96160
Pt-focused hlth risk assmt
Administration of a patient-focused health risk assessment instrument, with scoring and documentation, per standardized tool. CMS 2026 wRVU 0.05. The patient-completed HRA used at preventive visits, AWVs, and chronic disease management encounters.
When to use it
Use 96160 when a standardized, validated patient-focused health risk assessment instrument is administered to the patient and scored. Common tools: HRA-Plus, ACG, Risk Pathfinder, Welltok HRA, validated wellness HRAs.
Full guidance
Most commonly used at the AWV (G0438 or G0439) where an HRA is structurally required. The respondent is the patient themselves. Each separately administered standardized tool counts as one unit. Companion code 96161 is the caregiver-focused version (caregiver fills out the HRA on behalf of a dependent patient).
Documentation checklist
- ✓Name of the validated HRA tool used.
- ✓Numeric score or domain-level interpretation.

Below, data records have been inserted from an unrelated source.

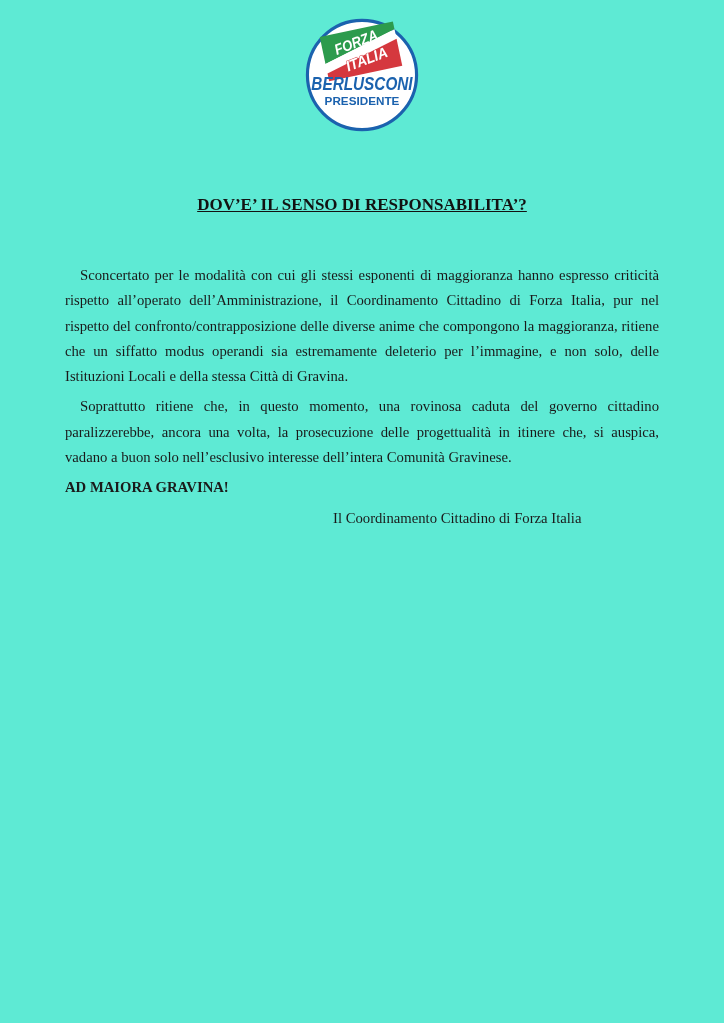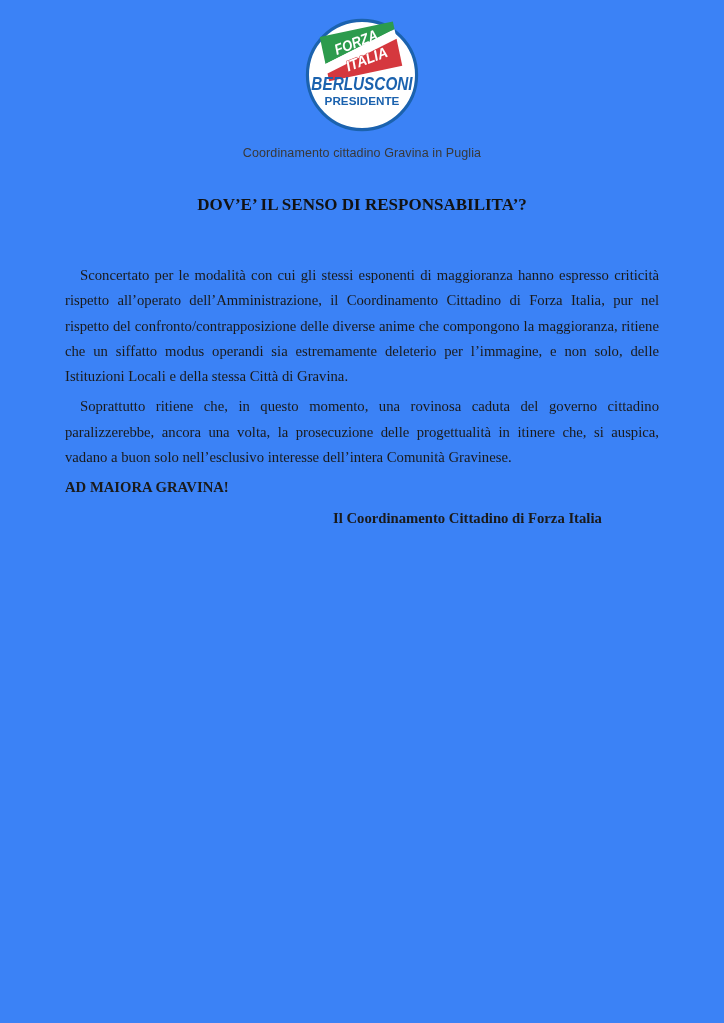--- a/index.html
+++ b/index.html
@@ -12,7 +12,7 @@
     width: 724px;
     height: 1023px;
     margin: 0 auto;
-    background: #3b82f6;
+    background: #5eead4;
     overflow: hidden;
     font-family: "Liberation Serif", serif;
   }

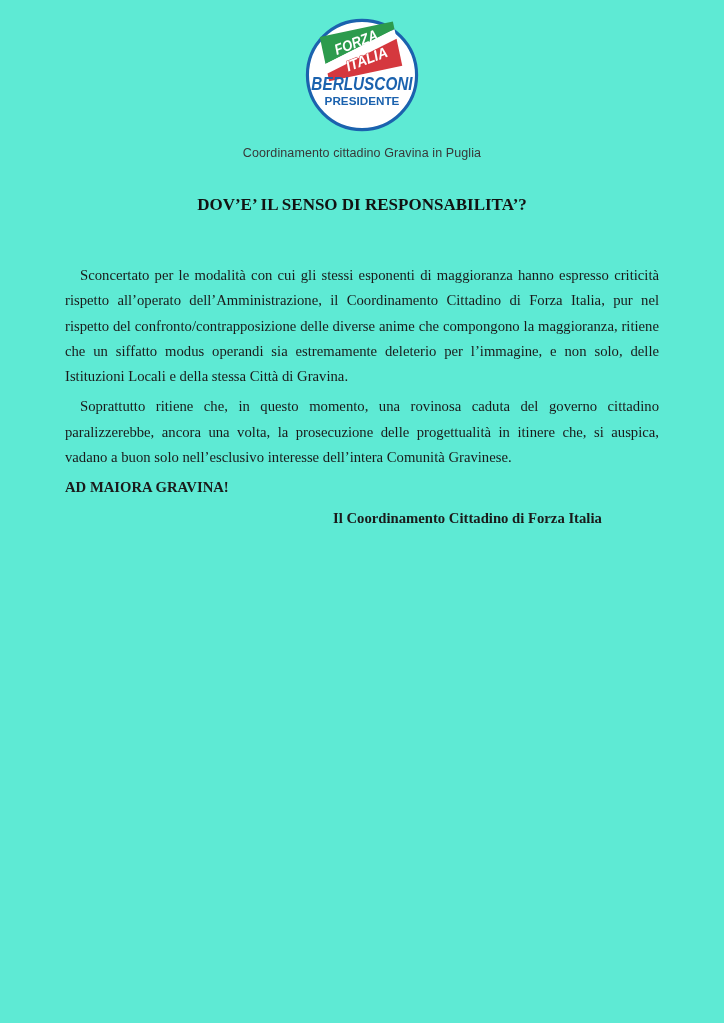--- a/index.html
+++ b/index.html
@@ -96,7 +96,6 @@
     </svg>
   </div>
 
-  <div class="subtitle">Coordinamento cittadino Gravina in Puglia</div>
 
   <h1 class="doc-title">DOV’E’ IL SENSO DI RESPONSABILITA’?</h1>
 

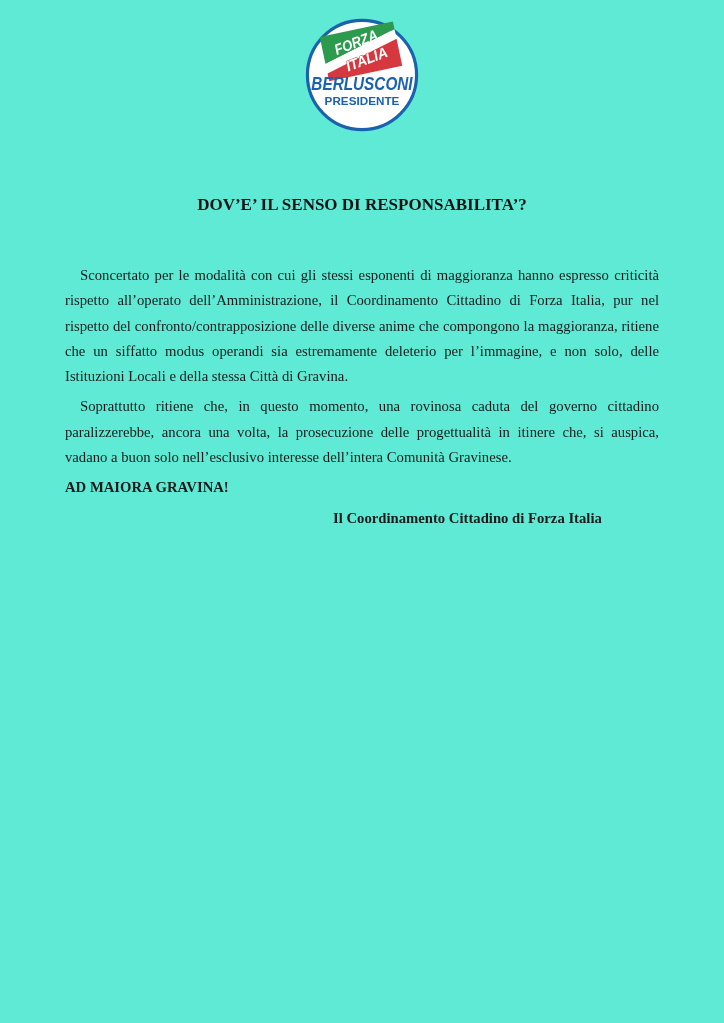--- a/index.html
+++ b/index.html
@@ -46,6 +46,7 @@
     font-size: 17px;
     font-weight: bold;
     color: #121212;
+    text-decoration: underline;
   }
   .content {
     position: absolute;

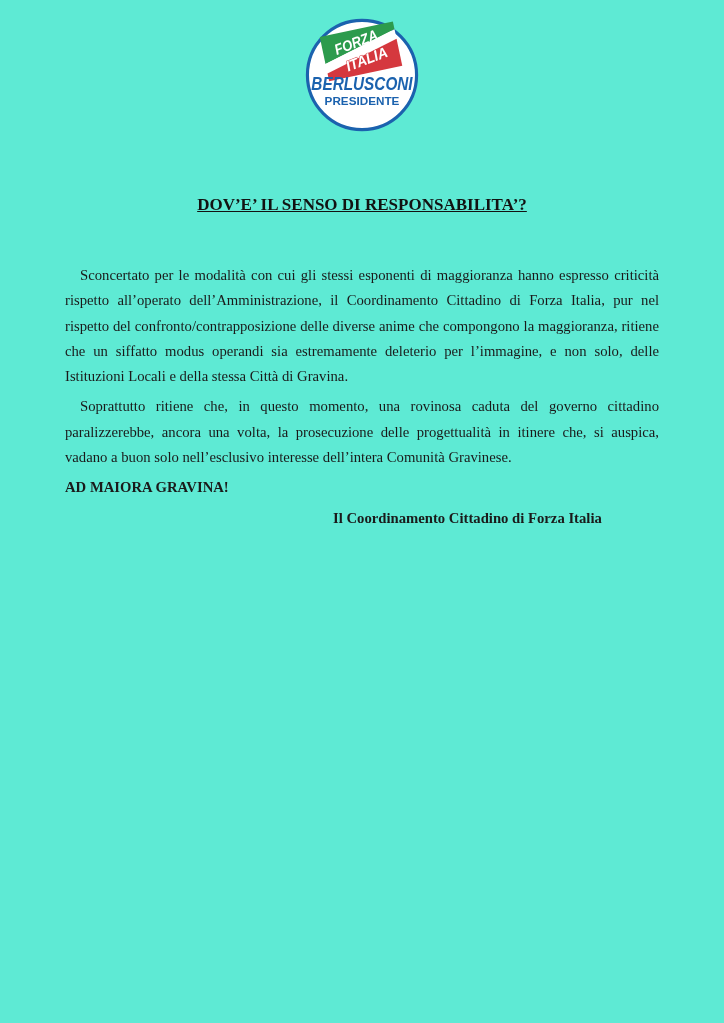--- a/index.html
+++ b/index.html
@@ -71,7 +71,6 @@
   .content p.signature {
     text-indent: 268px;
     text-align: left;
-    font-weight: bold;
   }
   svg text {
     font-family: "Liberation Sans", sans-serif;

- ✓Action plan based on findings (referrals, lifestyle counseling, follow-up testing).
- ✓Document the respondent as the patient (not the caregiver — that's 96161).
- ✓Tool should be evidence-based and validated; internally-built questionnaires don't qualify.
Common pitfalls
- !Confused with 96161 (caregiver-focused). Pick by respondent: patient = 96160, caregiver = 96161.

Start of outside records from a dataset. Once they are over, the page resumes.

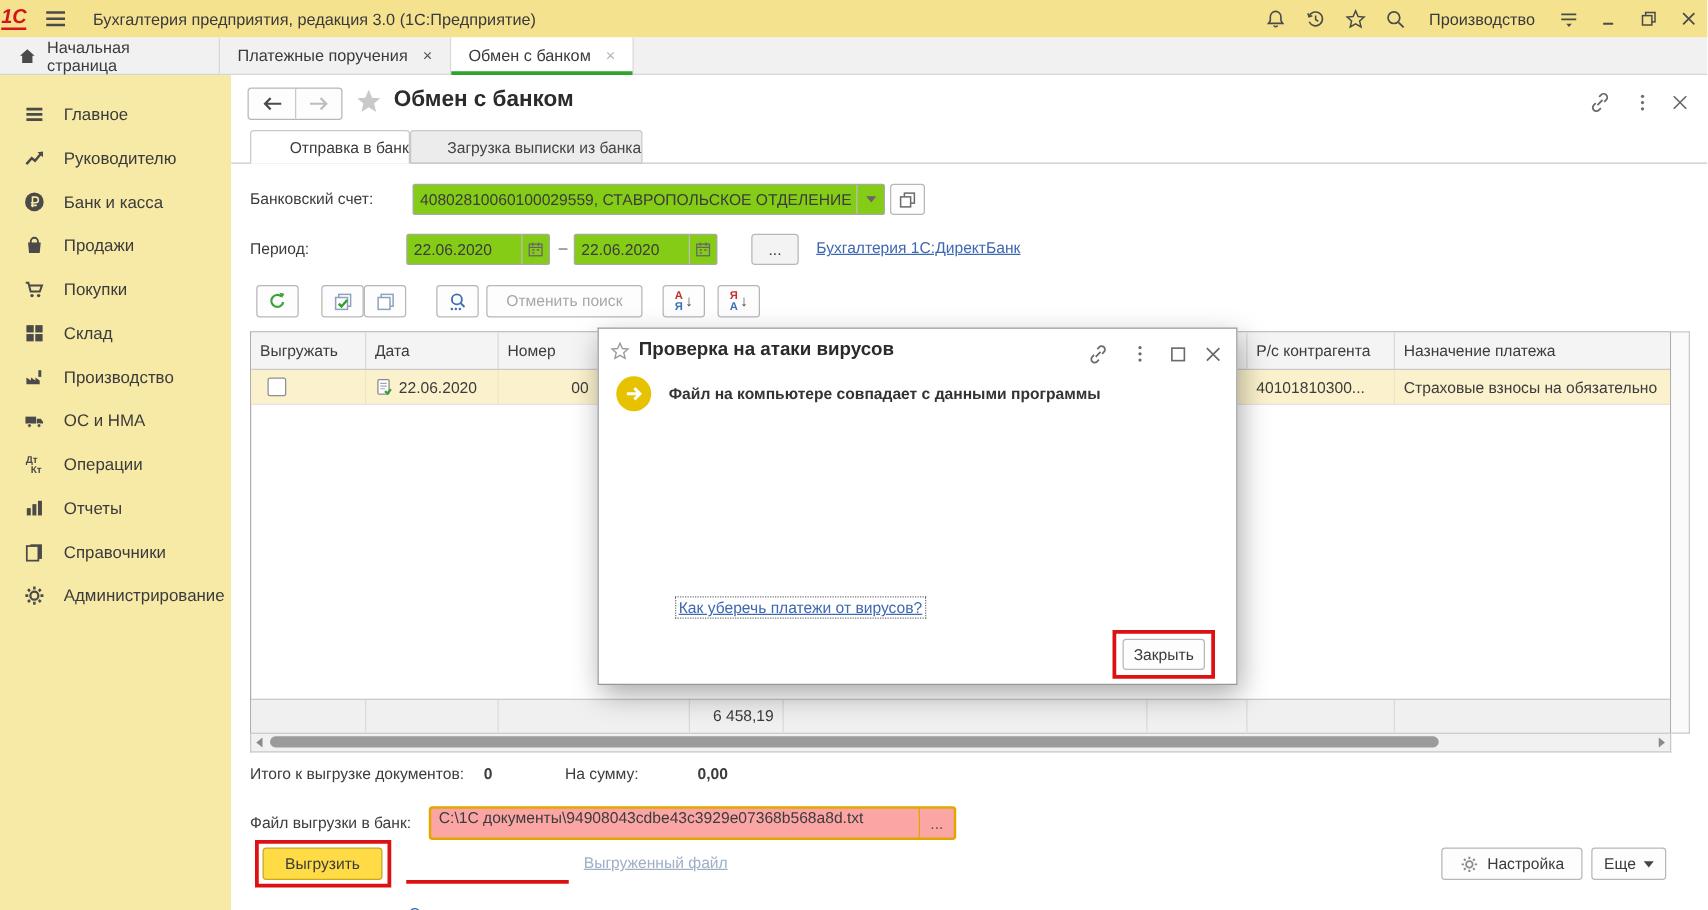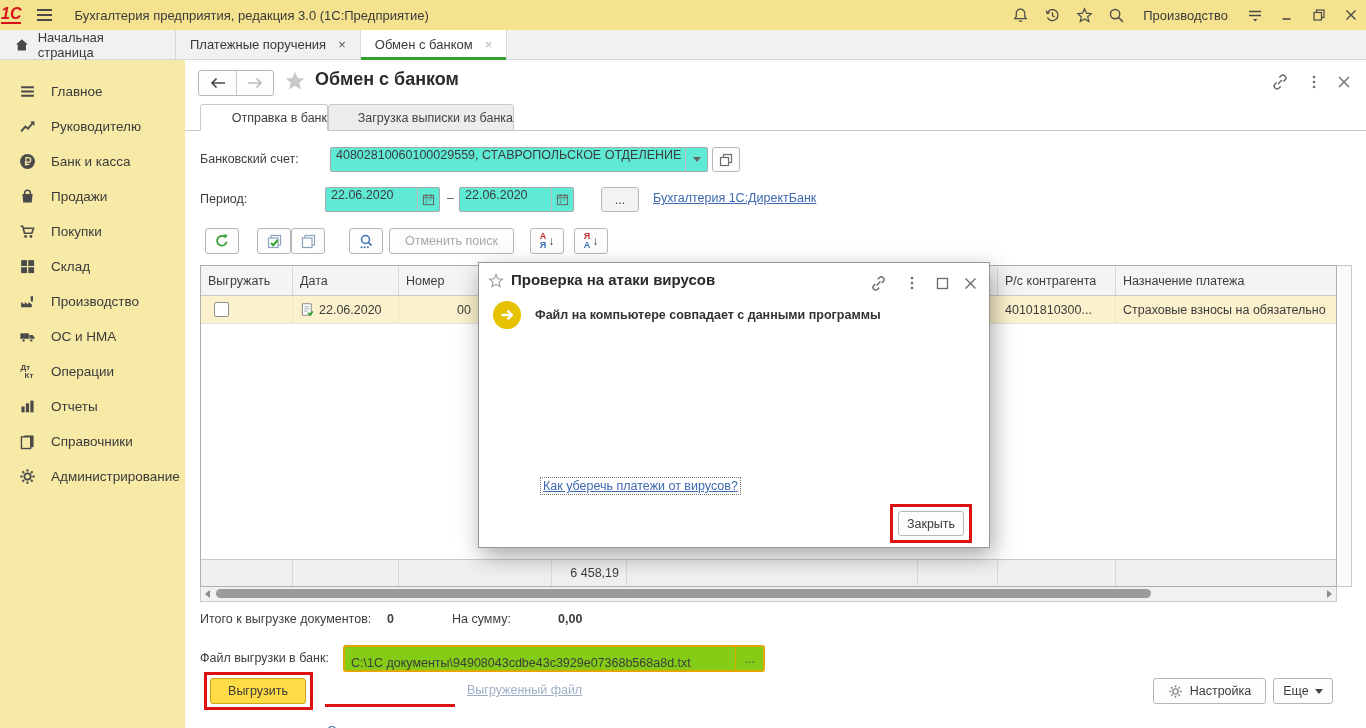--- a/index.html
+++ b/index.html
@@ -45,7 +45,7 @@
   .ptab-line { position:absolute; left:0; right:0; top:70px; height:1px; background:#C9C9C9; z-index:1; }
 
   .lbl { color:#3c3c3c; }
-  .field { background:#5eead4; border:1px solid #A8A8A8; border-radius:2px; display:flex; align-items:flex-start; }
+  .field { background:#84cc16; border:1px solid #A8A8A8; border-radius:2px; display:flex; align-items:center; }
   .field .txt { padding:0 5px; white-space:nowrap; overflow:hidden; flex:1; }
   .seg { width:22px; align-self:stretch; border-left:1px solid #BDBDBD; display:flex; align-items:center; justify-content:center; cursor:pointer; }
   .caret-dn { width:0; height:0; border-left:4px solid transparent; border-right:4px solid transparent; border-top:5px solid #666; }

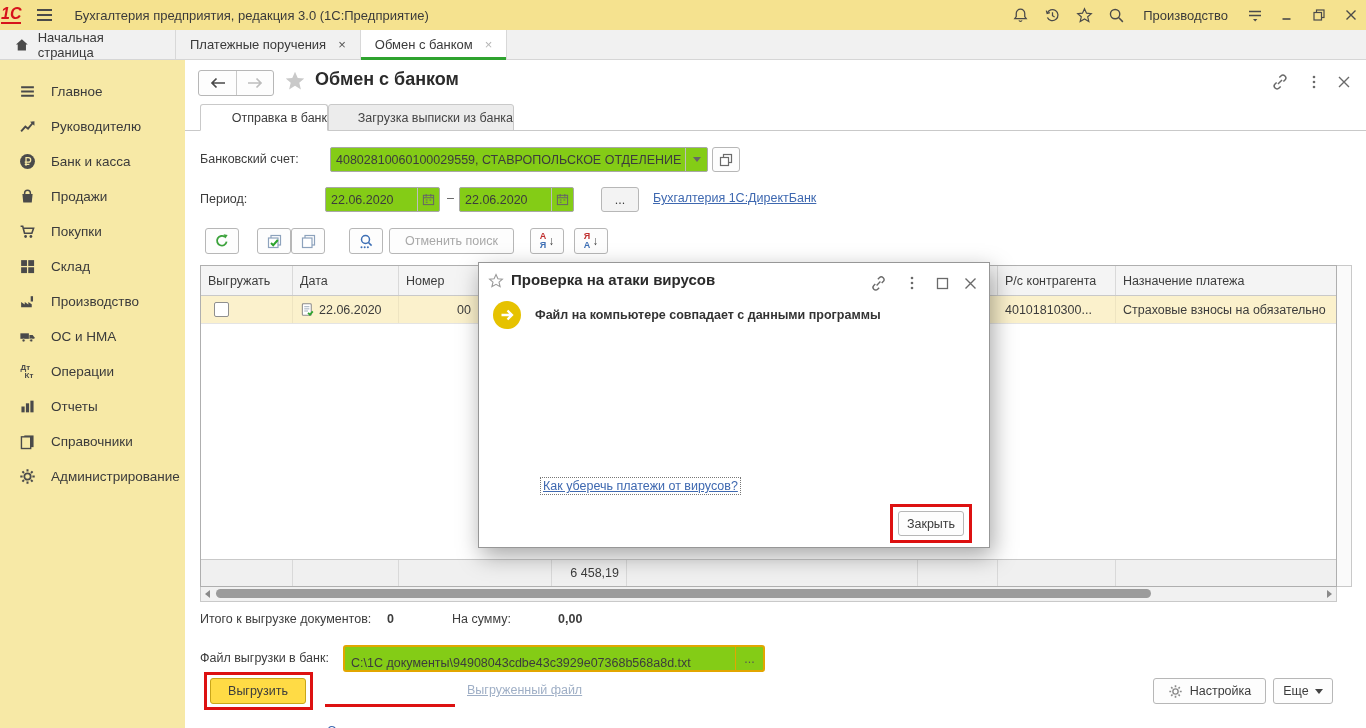--- a/index.html
+++ b/index.html
@@ -69,7 +69,7 @@
   .checkbox { width:15px; height:15px; background:#fff; border:1px solid #8F8F8F; border-radius:2px; cursor:pointer; }
 
   
-  .file-field { position:absolute; left:158px; top:585px; width:422px; height:27px; border:2px solid #E2A600; border-radius:3px; background:#84cc16; display:flex; align-items:flex-end; }
+  .file-field { position:absolute; left:158px; top:585px; width:422px; height:27px; border:2px solid #E2A600; border-radius:3px; background:#fca5a5; display:flex; align-items:flex-start; }
   .file-field .txt { flex:1; padding:0 6px; white-space:nowrap; overflow:hidden; }
   .file-field .seg { border-left:1px solid #E2A600; width:28px; color:#555; }
   .upload-btn { position:absolute; left:25px; top:618px; width:96px; height:26px; background:#FFDB45; border:1px solid #C9A61A; border-radius:3px; display:flex; align-items:center; justify-content:center; cursor:pointer; }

- !Billing 96160 when no formal HRA was administered. Free-text social history doesn't count.
- !Forgetting to bill 96160 at AWV visits where an HRA is administered (it's structurally required, and 96160 is separately billable).
- !Using a non-validated tool. Stick to recognized HRAs.
- !Missing the action plan. The action plan based on results is part of the structural deliverable.
Payer notes
Medicare covers 96160 when administered at appropriate preventive visits. Medicare Advantage plans typically follow Medicare. Commercial payers vary; many cover 96160 as part of routine adult preventive care. Documentation of the standardized tool name and score is critical for audit defense.